Where the line containing "[321,108,363,123] Ignite ->" appears in the entries below, begin there and output every line through the last, exactly, minus the pictures.

##############################

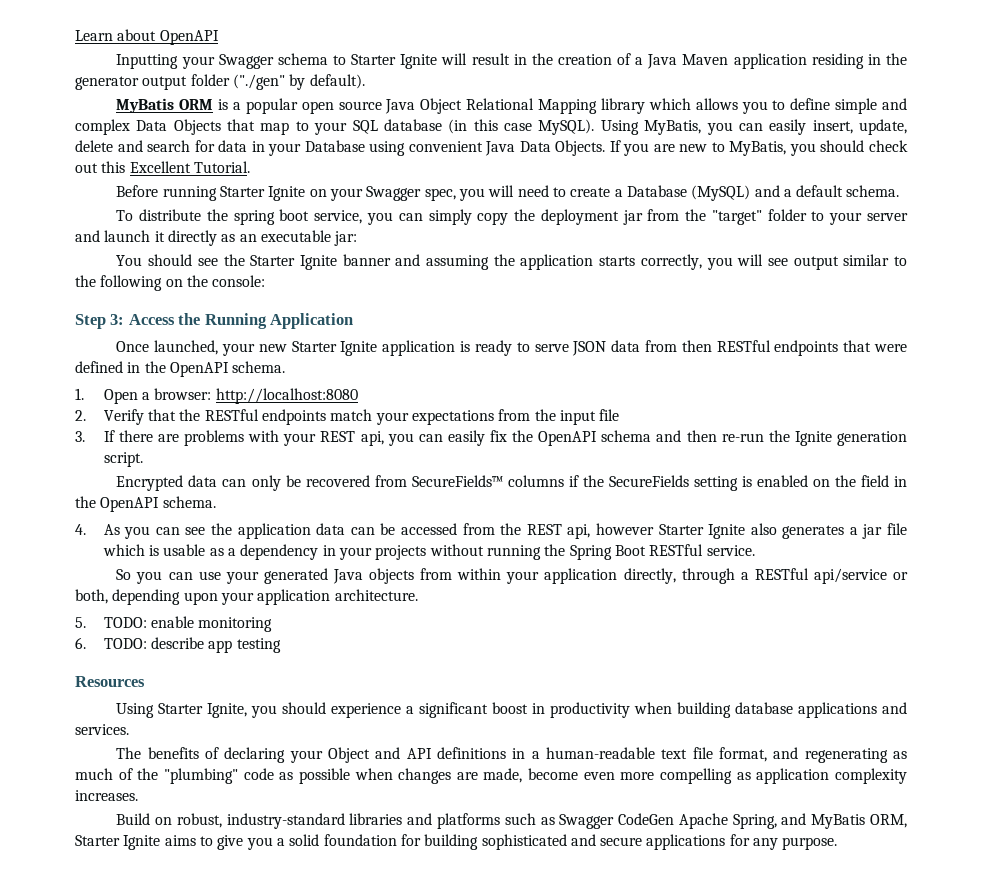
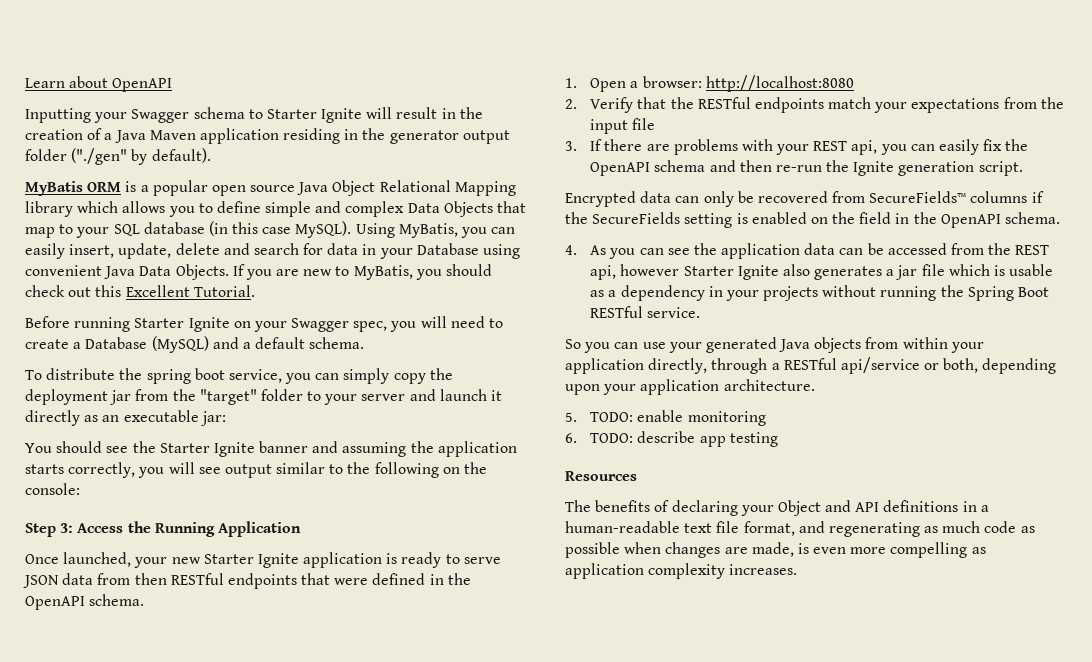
[116,702,907,718] [75,724,129,735] // Using Starter Ignite, you should experience a significant boost in productivity when building database applications and services. -> (637, 476) none
[118,768,238,784] of the "plumbing" -> (981, 527) none
[528,768,579,780] become -> [797,543,809,554] is
[116,813,907,829] [75,834,838,850] // Build on robust, industry-standard libraries and platforms such as Swagger CodeGen Apache Spring, and MyBatis ORM, Starter Ignite aims to give you a solid foundation for building sophisticated and secure applications for any purpose. -> (798, 569) none

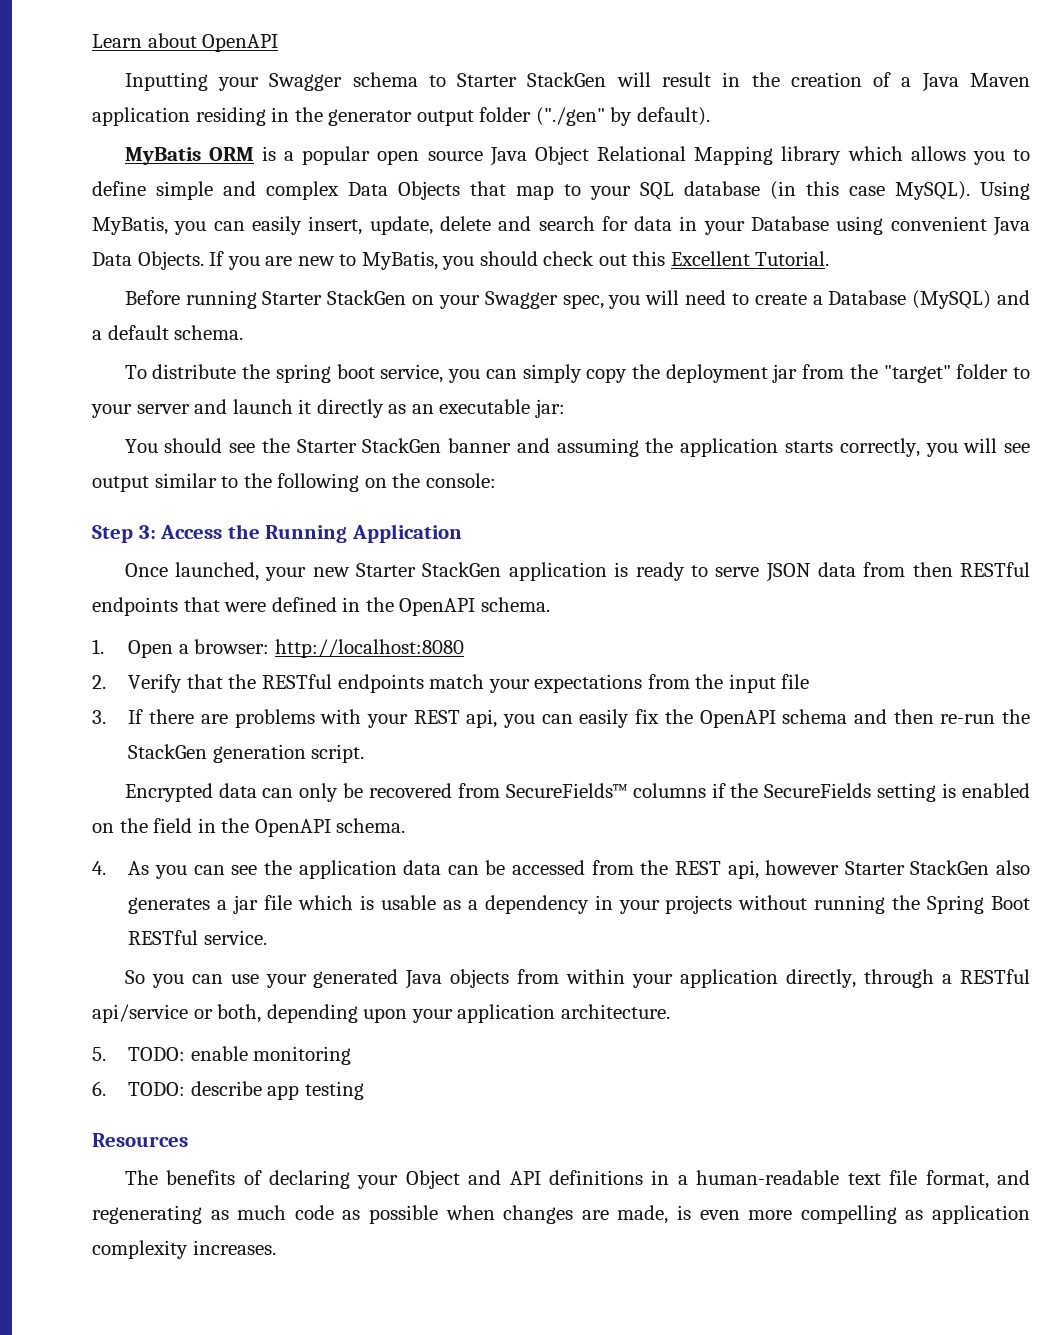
[321,108,363,123] Ignite -> [527,72,607,87] StackGen
[188,317,230,332] Ignite -> [327,290,407,305] StackGen
[213,442,255,457] Ignite -> [362,438,442,453] StackGen
[257,553,299,568] Ignite -> [422,562,502,577] StackGen
[853,161,895,176] Ignite -> [128,744,208,759] StackGen
[737,265,779,280] Ignite -> [910,860,990,875] StackGen

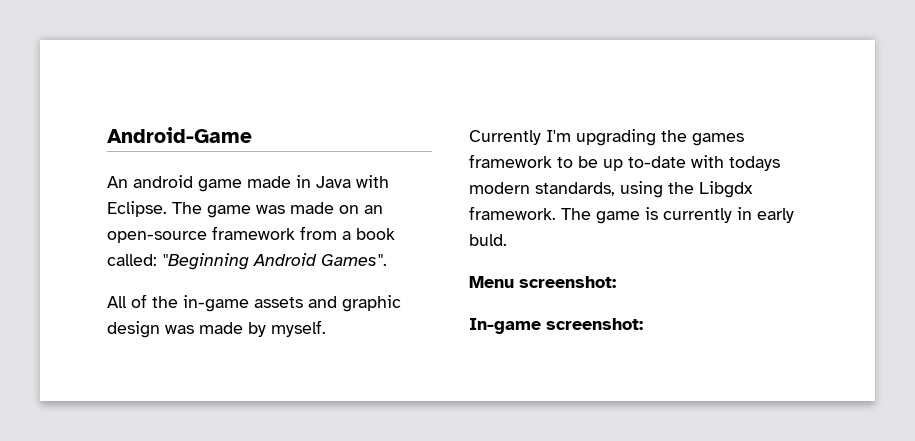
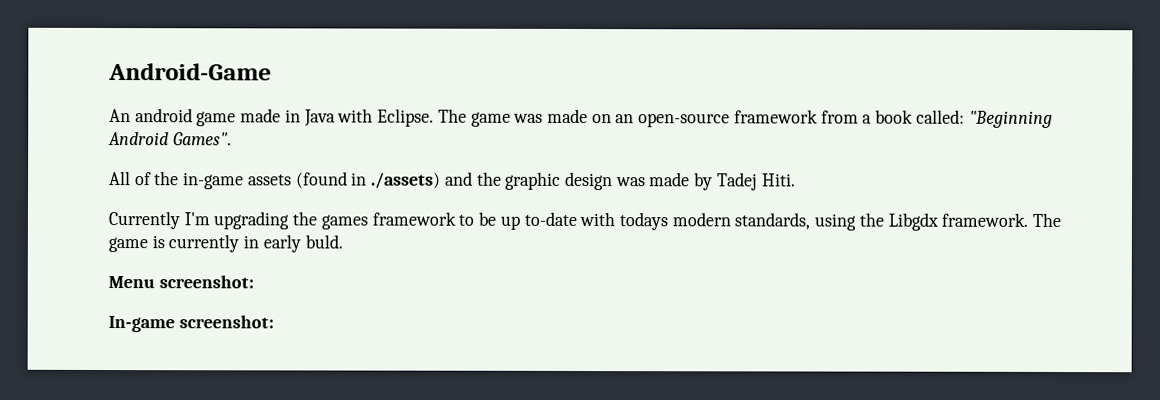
[308,296,337,308] and -> [295,171,502,189] (found in ./assets) and the
[271,320,326,337] myself. -> [716,172,796,191] Tadej Hiti.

##############################

* Reply:
[321,108,363,123] Ignite -> [527,72,607,87] StackGen
[188,317,230,332] Ignite -> [327,290,407,305] StackGen
[213,442,255,457] Ignite -> [362,438,442,453] StackGen
[257,553,299,568] Ignite -> [422,562,502,577] StackGen
[853,161,895,176] Ignite -> [128,744,208,759] StackGen
[737,265,779,280] Ignite -> [910,860,990,875] StackGen

[308,296,337,308] and -> [295,171,502,189] (found in ./assets) and the
[271,320,326,337] myself. -> [716,172,796,191] Tadej Hiti.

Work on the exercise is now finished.